Zepharion smiles as if he has been given a private joke. He places his palm flat against the choker at my throat and I feel it pulse once, twice. Heat rolls from his hand up into the collar. A faint thread hums toward him. The hum is a thief and I am the pocket it lifts from.

“You are very brave,” he says softly. “Very foolish. But bravery is useful once it is contained.”

The attendants set to work with mechanical gentleness. They bathe me, oil me, dress me in silk that clings and covers and obscures. They adorn me with a circlet that is prettier than practical. They praise nothing at all. Their faces are blank.

I try again to reach for the bonds. A single thought rides up from the well of me and stretches toward Cassiel. It meets the collar like a hand hitting glass. The glass is thin and cold, and the thought hitches and dissolves.

Zepharion notices and hums with delight. “You had power,” he says, as if naming a museum piece. “So many useful things. Now they will be taught how to sing to me.”

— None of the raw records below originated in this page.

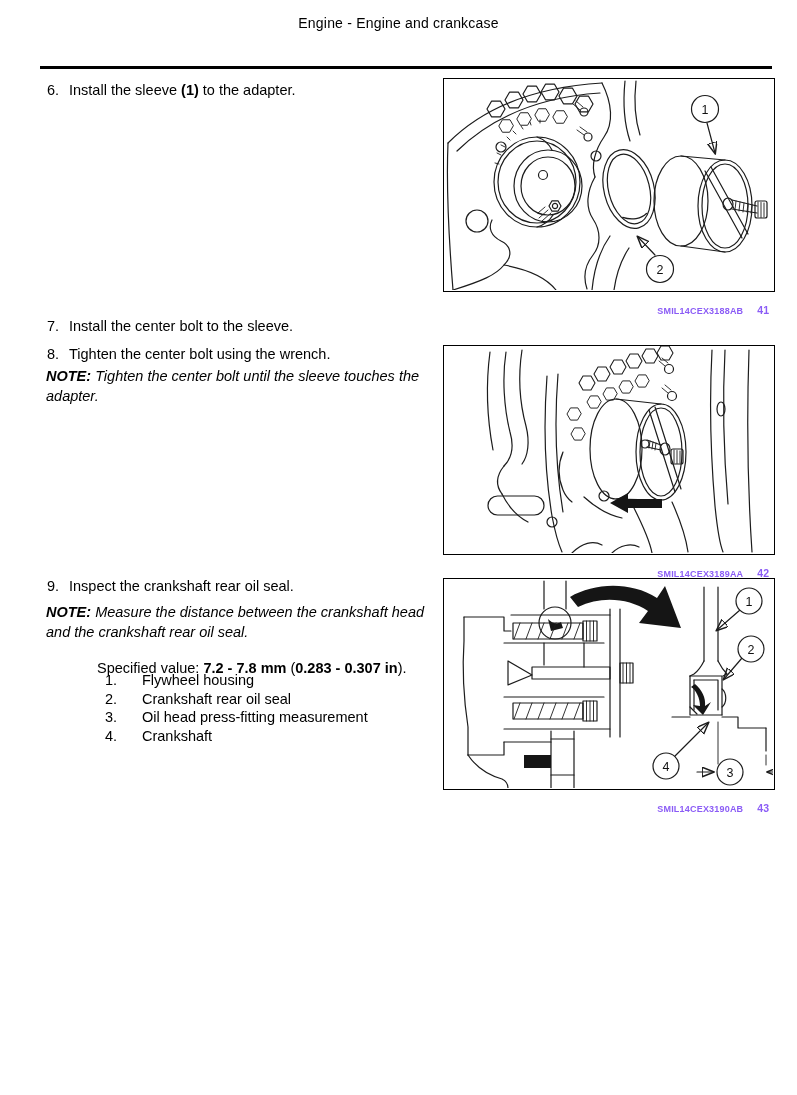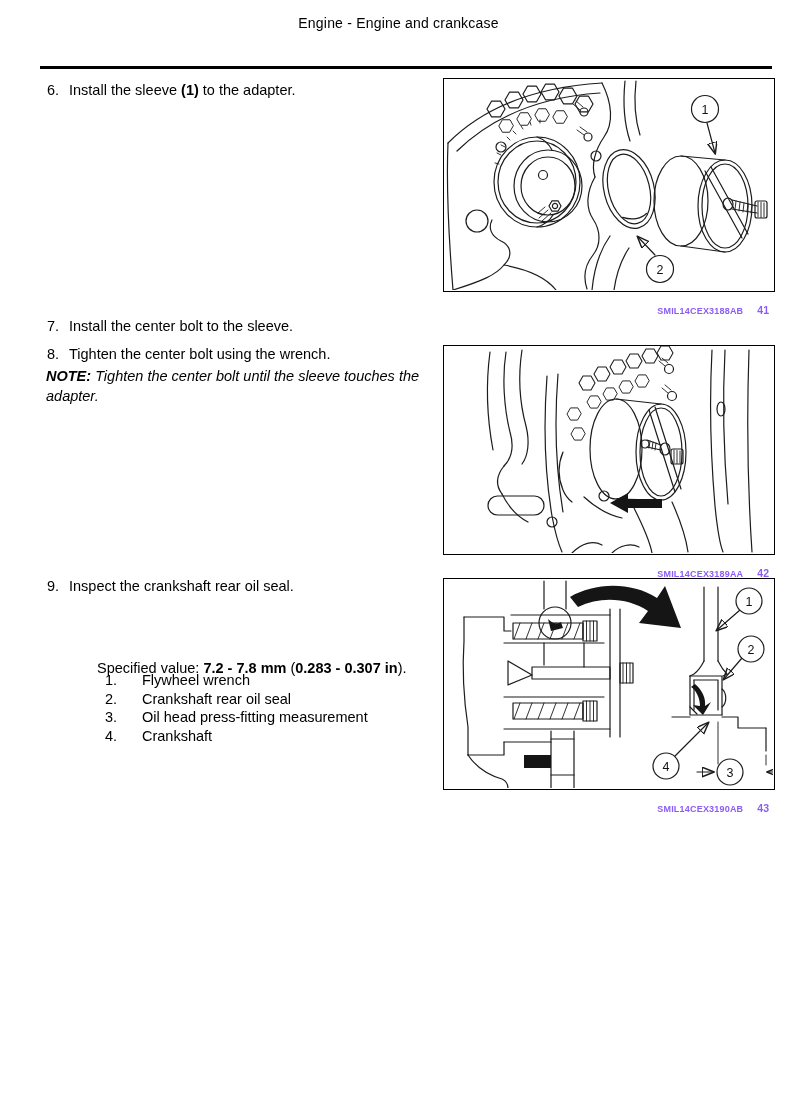--- a/index.html
+++ b/index.html
@@ -270,27 +270,31 @@
     </svg>
   </div>
   <div class="figcap" style="top:563px;">
     <span class="code">SMIL14CEX3189AA</span><span class="fignum">42</span>
   </div>
 
   <div class="step" style="top:577px;">
     <span class="n">9.</span>
     <span class="t">Inspect the crankshaft rear oil seal.</span>
   </div>
+  <div class="note" style="top:603px;">
+    <b>NOTE:</b>
+    <span>Measure the distance between the crankshaft head and the crankshaft rear oil seal.</span>
+  </div>
   <div class="spec" style="top:647px;margin-top:12px;">
     <span>Specified value: </span><b>7.2 - 7.8 mm</b><span> (</span><b>0.283 - 0.307 in</b><span>).</span>
   </div>
   <div class="legend" style="top:671px;">
     <div class="row">
       <span class="n">1.</span>
-      <span>Flywheel wrench</span>
+      <span>Flywheel housing</span>
     </div>
     <div class="row">
       <span class="n">2.</span>
       <span>Crankshaft rear oil seal</span>
     </div>
     <div class="row">
       <span class="n">3.</span>
       <span>Oil head press-fitting measurement</span>
     </div>
     <div class="row">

He does not need to explain how the choker works. I feel the answer in my limbs, in the silence where my voice used to live. He has not broken the bonds so much as rerouted them. The collar tastes of a slow, clean theft.

I remember, with a clarity so sharp it feels like pain, the way Deimos kissed my hand in the fortress and the promise he made.

The promise slices me open because I cannot answer it.

I cannot tell him I am emptying. I cannot tell him that the thing I trusted most has been harvested in sleep and restraint.

Zepharion takes my hand and leads me to the door. Not roughly. Not forcefully. As if I have been chosen by fate and I am only now learning my part.

He murmurs in my ear as we walk, words velveteen and poisonous. “You will learn to like it,” he says. “You will learn to want your place. But for now, stay quiet and be beautiful.”

I stand in my silk and feel the metal at my throat like a splinter. I want to claw it off. I cannot. The collar hums with a patient, thieving sound. My bonds at this moment are a library closed to me. I am a book locked in a case.

When the doors swing open and the corridor beyond stretches black and gilded, Zepharion gives me a smile that could be mercy or threat. He says nothing more. He does not need to.

I walk after him because my body obeys and my mind is a muffled pool. My feet move and my hands are empty of power. The fortress I left feels a lifetime away and Deimos’s last ragged call is a ghost clinging to the hem of my thoughts.

I step into the black and the choker hums against my pulse.